I am trying to prove the following theorem:
If $L:V \to V$ is a linear operator and $V$ is a finite dimensional vector space, then $\text{rank}(L^k) = \text{rank}(L^{k+1})$ for some $k$ and $V = \text{ker}(L^k) \oplus \text{ran}(L^k)$.
Can anyone help me get started? I am not sure where to begin.
Best Answer
To get you started, show that $$\operatorname{ran}(L^k) = \operatorname{ran} (L^{k+1}) = \operatorname{ran} (L^{k + 2}) = \ldots$$ In particular, try using the fact that $\operatorname{ran} (L^k) = \operatorname{ran} (L^{2k})$. This means that, given any $v \in V$, there exists a $w \in V$ such that $L^kv = L^{2k}w$. Try using $w$ to find a decomposition of $v$ into a sum from the kernel and range of $L^k$.
Then, try showing that the intersection of the kernel and range is trivial. For this, you'll want to use the fact that $\operatorname{ker} (L^k) = \operatorname{ker} (L^{2k})$.
EDIT:
Because $\operatorname{rank}(L^k) = \operatorname{rank} (L^{k+1})$ and $\operatorname{ran}(L^k) \supseteq \operatorname{ran} (L^{k+1})$, we must have $\operatorname{ran}(L^k) = \operatorname{ran} (L^{k+1})$. By the rank-nullity theorem, we also have $\operatorname{null}(L^k) = \operatorname{null} (L^{k+1})$. Since we have $\operatorname{ker}(L^k) \subseteq \operatorname{ker} (L^{k+1})$, we similarly get $\operatorname{ker}(L^k) = \operatorname{ker} (L^{k+1})$.
Moreover, this equality continues to hold as we increase $k$. This is a standard result in linear algebra. Again, we have that $\operatorname{ran}(L^{k+1}) \supseteq \operatorname{ran}(L^{k+2})$, so we just need to show that, given a vector $v \in \operatorname{ran}(L^{k+1})$, then $v \in \operatorname{ran}(L^{k+2})$.

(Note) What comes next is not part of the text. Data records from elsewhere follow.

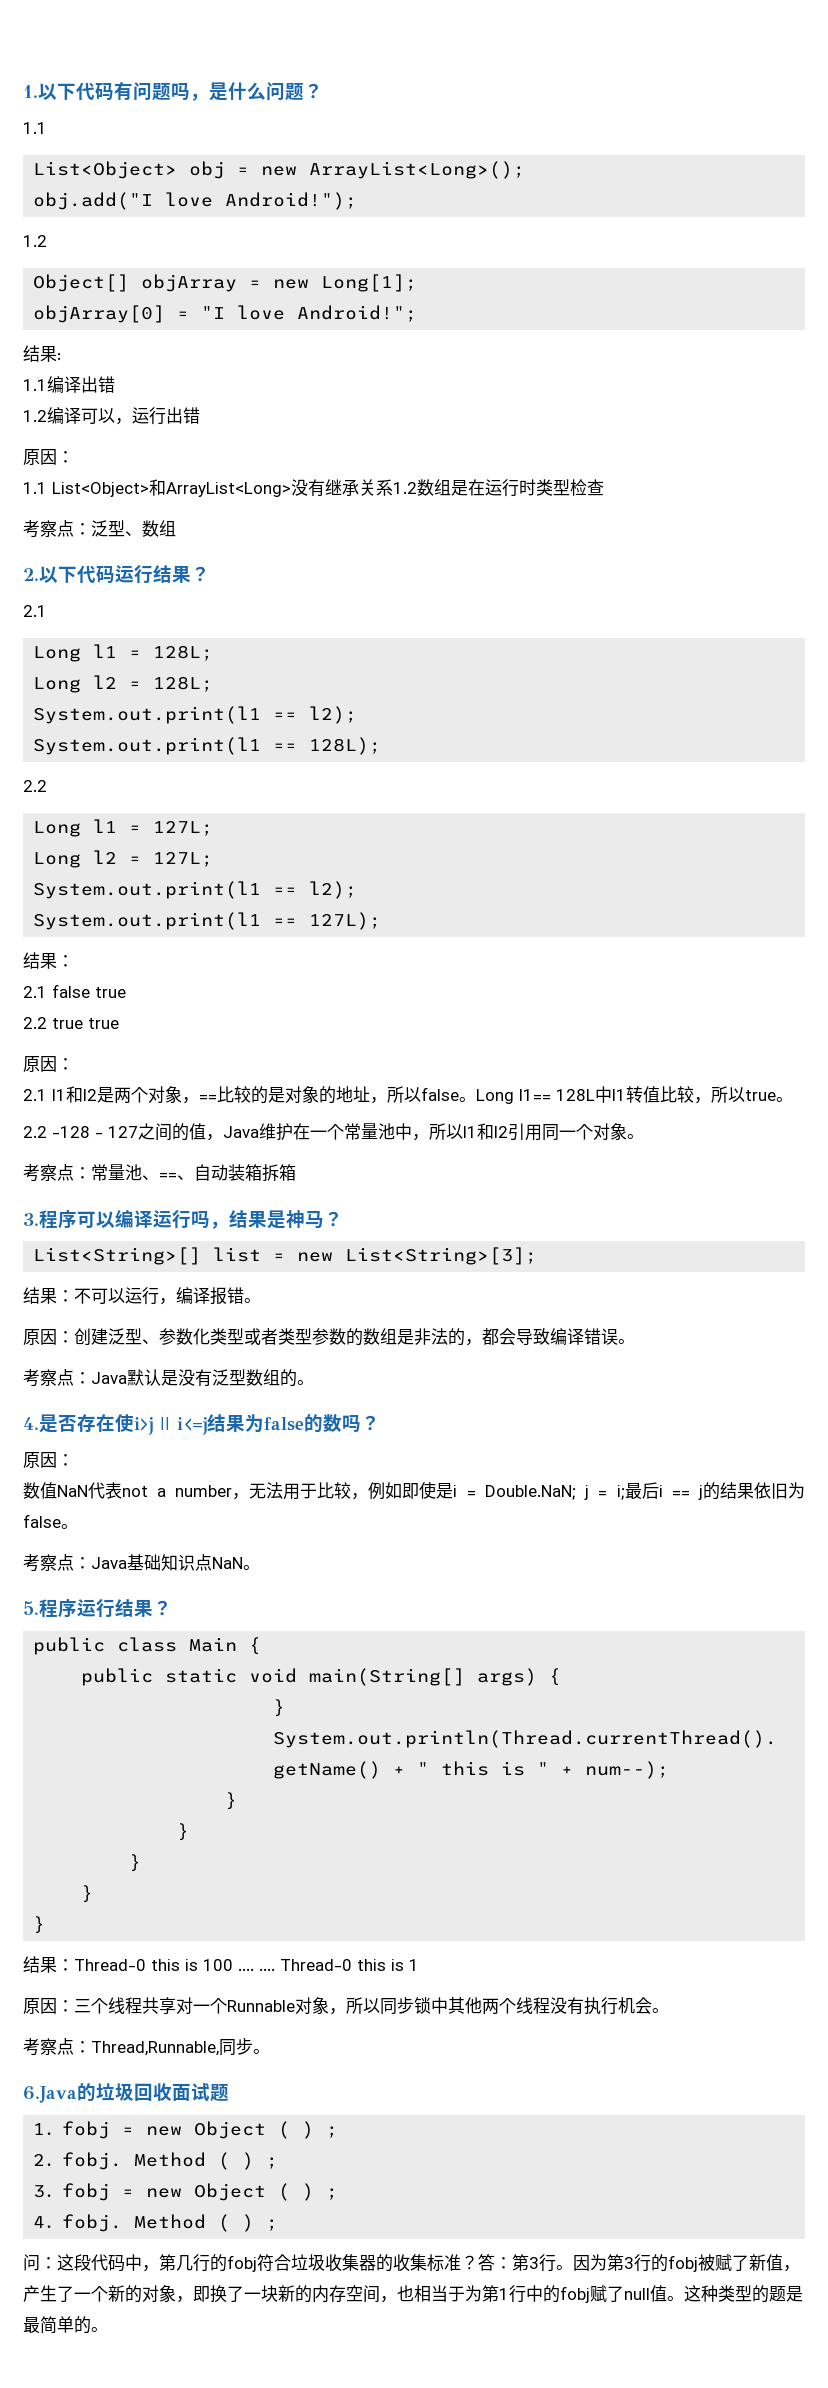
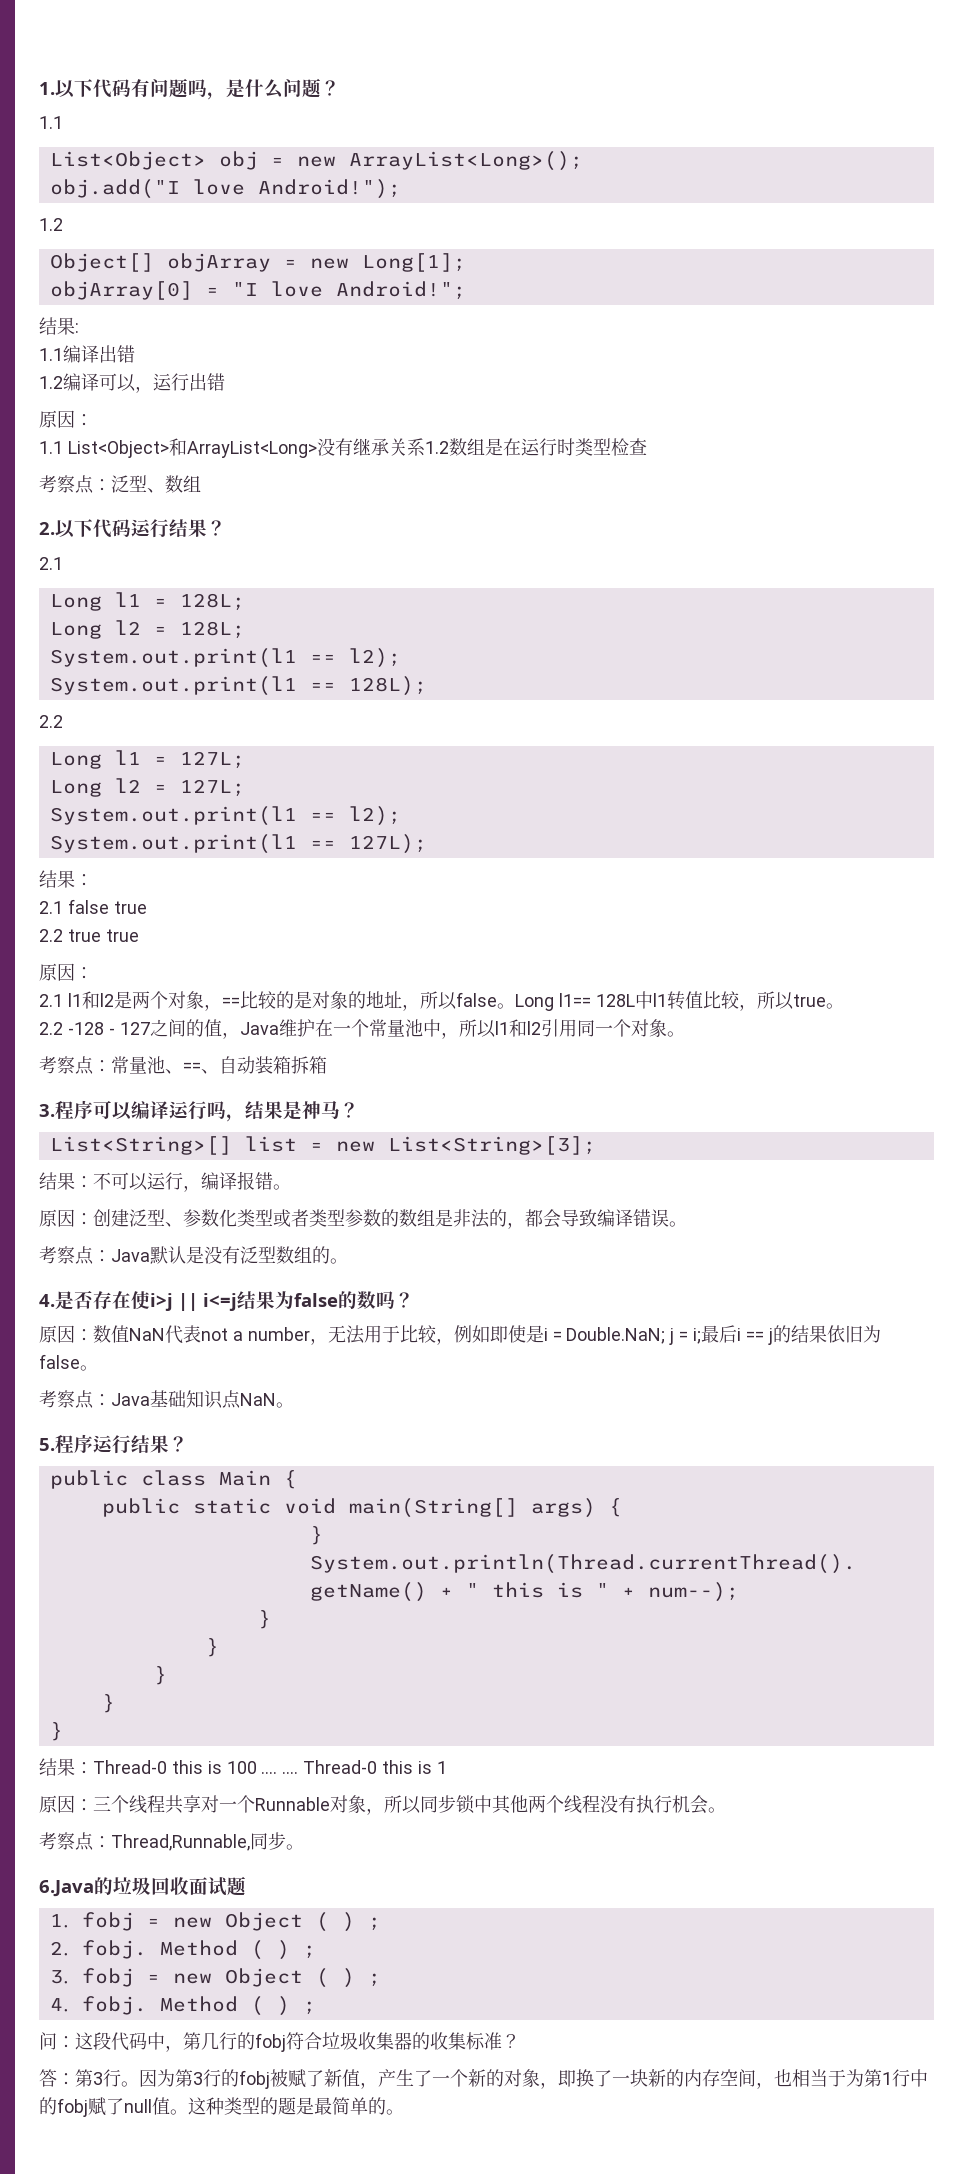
(74, 1460) // -> (93, 1335) none
(478, 2262) none -> (520, 2041) //

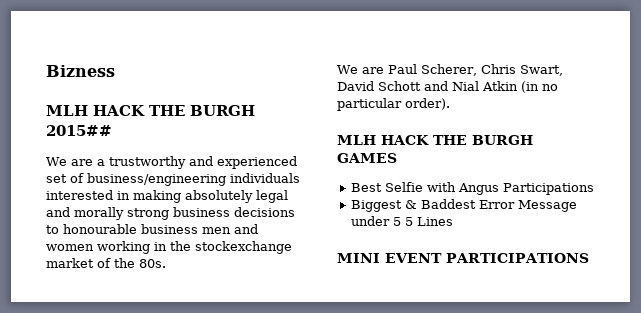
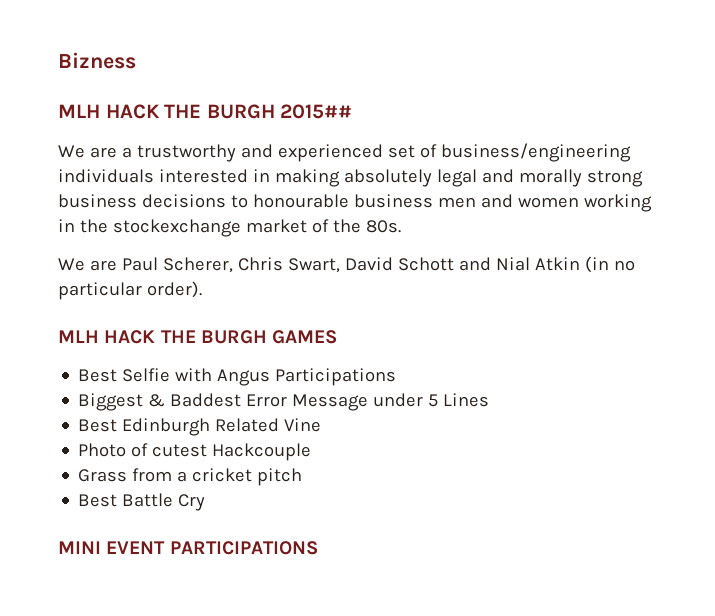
[404,217,413,226] 5 -> (439, 400) none
(453, 221) none -> [78,418,322,436] [78,443,312,461] [78,468,303,486] [78,493,206,511] // Best Edinburgh Related Vine // Photo of cutest Hackcouple // Grass from a cricket pitch // Best Battle Cry

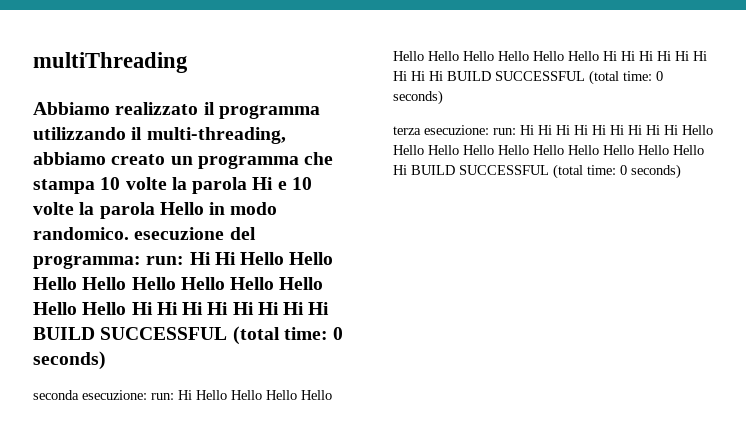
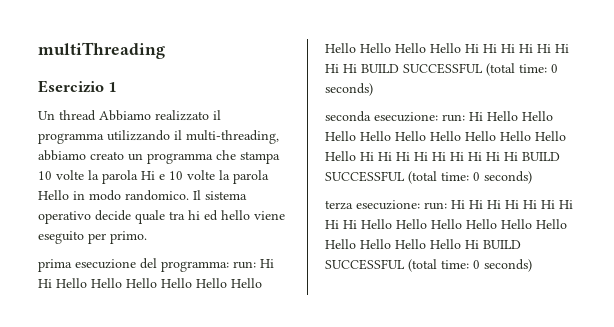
(188, 62) none -> [38,80,117,93] [38,110,96,121] Esercizio 1 // Un thread
(129, 233) none -> [193,190,247,200] [38,210,285,224] [38,231,147,244] [38,259,72,272] Il sistema operativo decide quale tra hi ed hello viene eseguito per primo. // prima

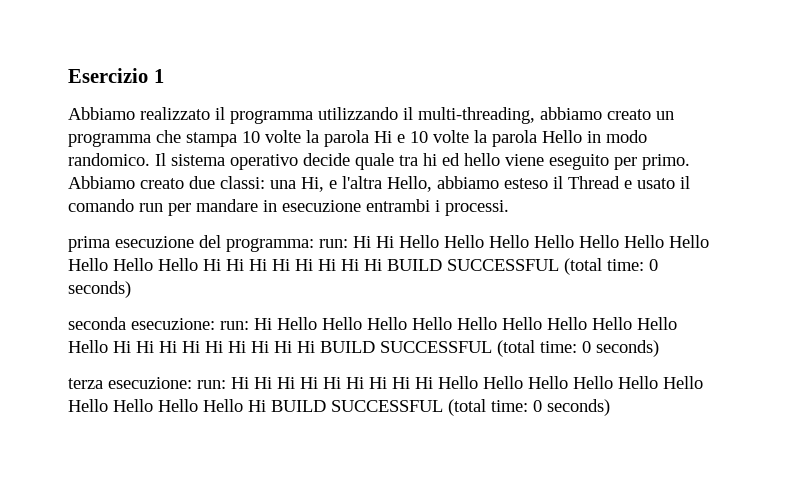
[38,42,165,59] multiThreading // -> (68, 75) none
[38,110,96,121] Un thread -> (164, 76) none
(147, 237) none -> [68,176,690,192] [68,199,509,216] Abbiamo creato due classi: una Hi, e l'altra Hello, abbiamo esteso il Thread e usato il comando run per mandare in esecuzione entrambi i processi.

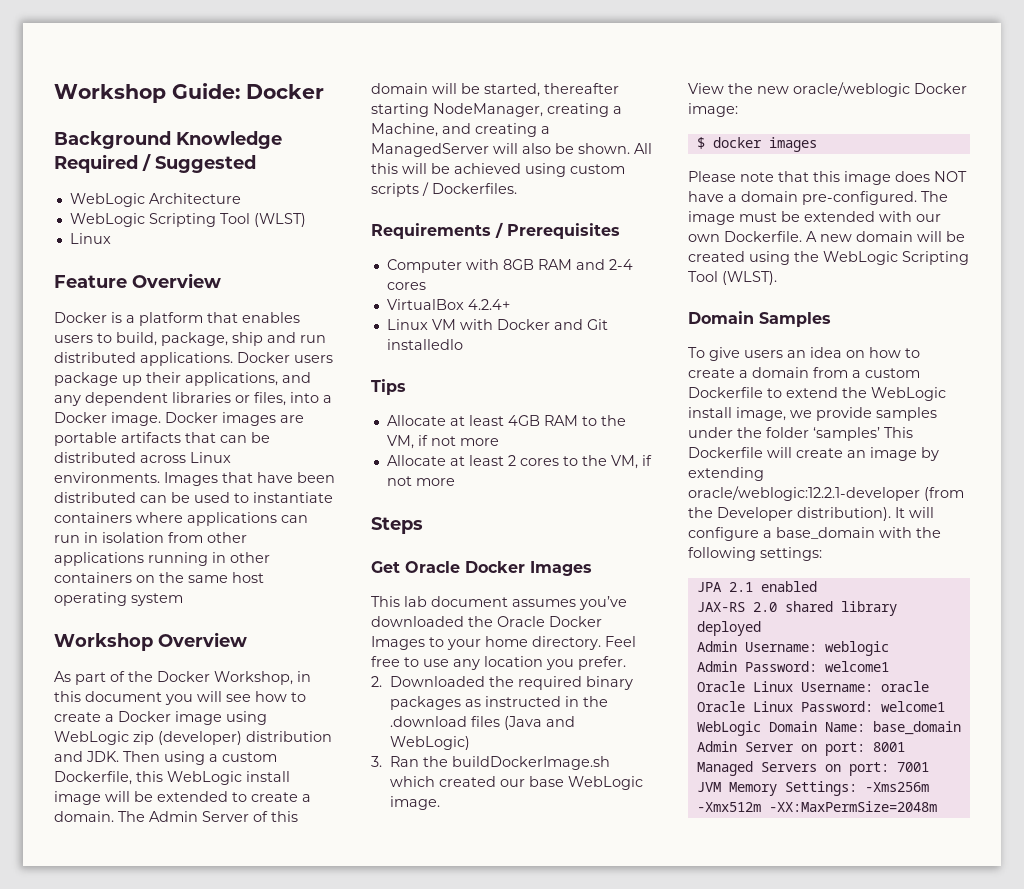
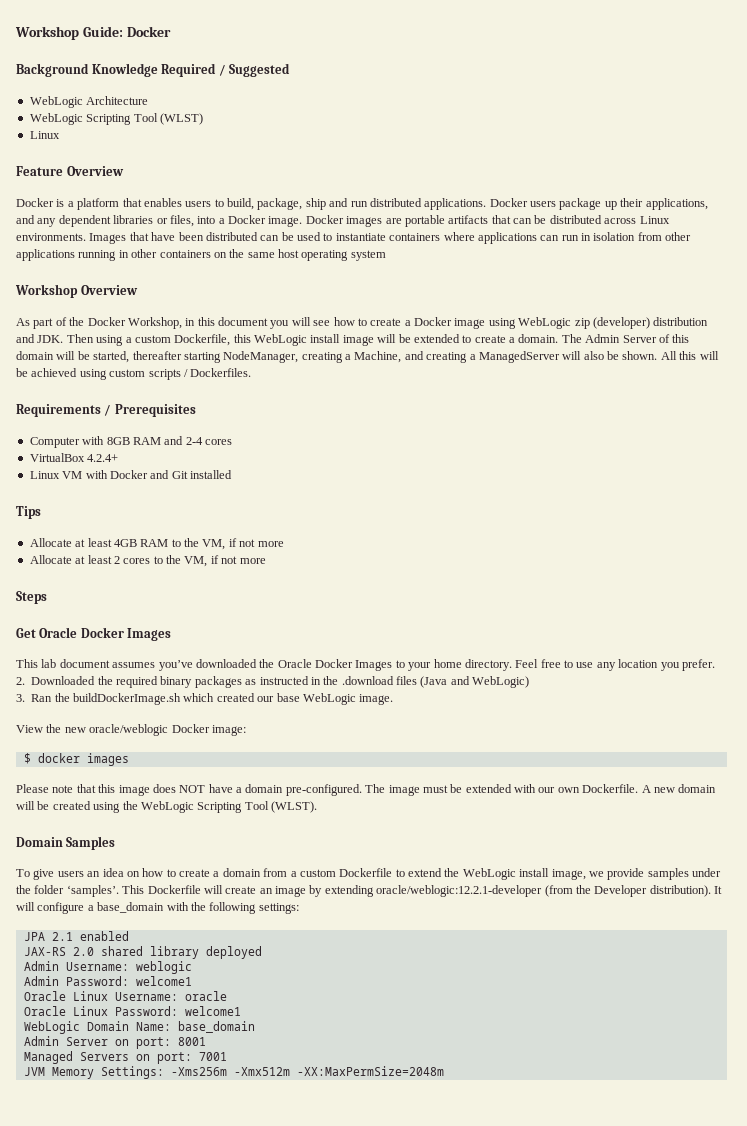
[386,339,463,350] installedlo -> [190,470,232,479] installed
[813,427,880,441] ‘samples’ -> [66,885,119,897] ‘samples’.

If $v \in \operatorname{ran}(L^{k+1})$, then there exists some $w \in V$ such that $v = L^{k+1}w$. Note that $$L^k w \in \operatorname{ran}(L^k) = \operatorname{ran}(L^{k+1}),$$ so there must exist some $u \in V$ such that $L^k w = L^{k+1} u$. Therefore, $$v = L^{k + 1} w = L(L^k w) = L(L^{k + 1} u) = L^{k + 2} u \in \operatorname{ran}(L^{k+2}),$$ as required. Therefore, $\operatorname{rank}(L^{k+1}) = \operatorname{rank} (L^{k+2})$, and so, by the previous logic, we also get $\operatorname{ker}(L^{k+1}) = \operatorname{ker} (L^{k+2})$.
You can continue this by induction to show that \begin{align*} \operatorname{ran}(L^k) &= \operatorname{ran} (L^{k+1}) = \operatorname{ran} (L^{k+2}) = \ldots \\ \operatorname{ker}(L^k) &= \operatorname{ker} (L^{k+1}) = \operatorname{ker} (L^{k+2}) = \ldots \end{align*}
In particular, as I said, we need the fact that $\operatorname{ran}(L^k) = \operatorname{ran} (L^{2k})$ and $\operatorname{ker}(L^{2k}) = \operatorname{ker} (L^{2k})$.
Now we show $V = \operatorname{ker}(L^k) \oplus \operatorname{ran}(L^k)$. Let $v \in V$. Note that $$L^k v \in \operatorname{ran}(L^k) = \operatorname{ran}(L^{2k})$$ so there must exist some $w \in V$ such that $L^{2k}w = L^k v$. Then, we have $$v = (v - L^k w) + L^k w,$$ where $L^k w \in \operatorname{ran}(L^k)$ and $v - L^k w \in \operatorname{ker}(L^k)$, as $$L^k(v - L^k w) = L^k v - L^{2k} w = 0.$$ Therefore, $V = \operatorname{ker}(L^k) + \operatorname{ran}(L^k).$
To show the sum is direct, it suffices to show $\operatorname{ker}(L^k) \cap \operatorname{ran}(L^k) = \{ 0 \}$. Suppose $v \in \operatorname{ker}(L^k) \cap \operatorname{ran}(L^k)$. Then $v = L^k w$ for some $k$ and $0 = L^k v = L^{2k} w$. Therefore $w \in \operatorname{ker}(L^{2k}) = \operatorname{ker}(L^k)$, so $0 = L^k w = v$, as required.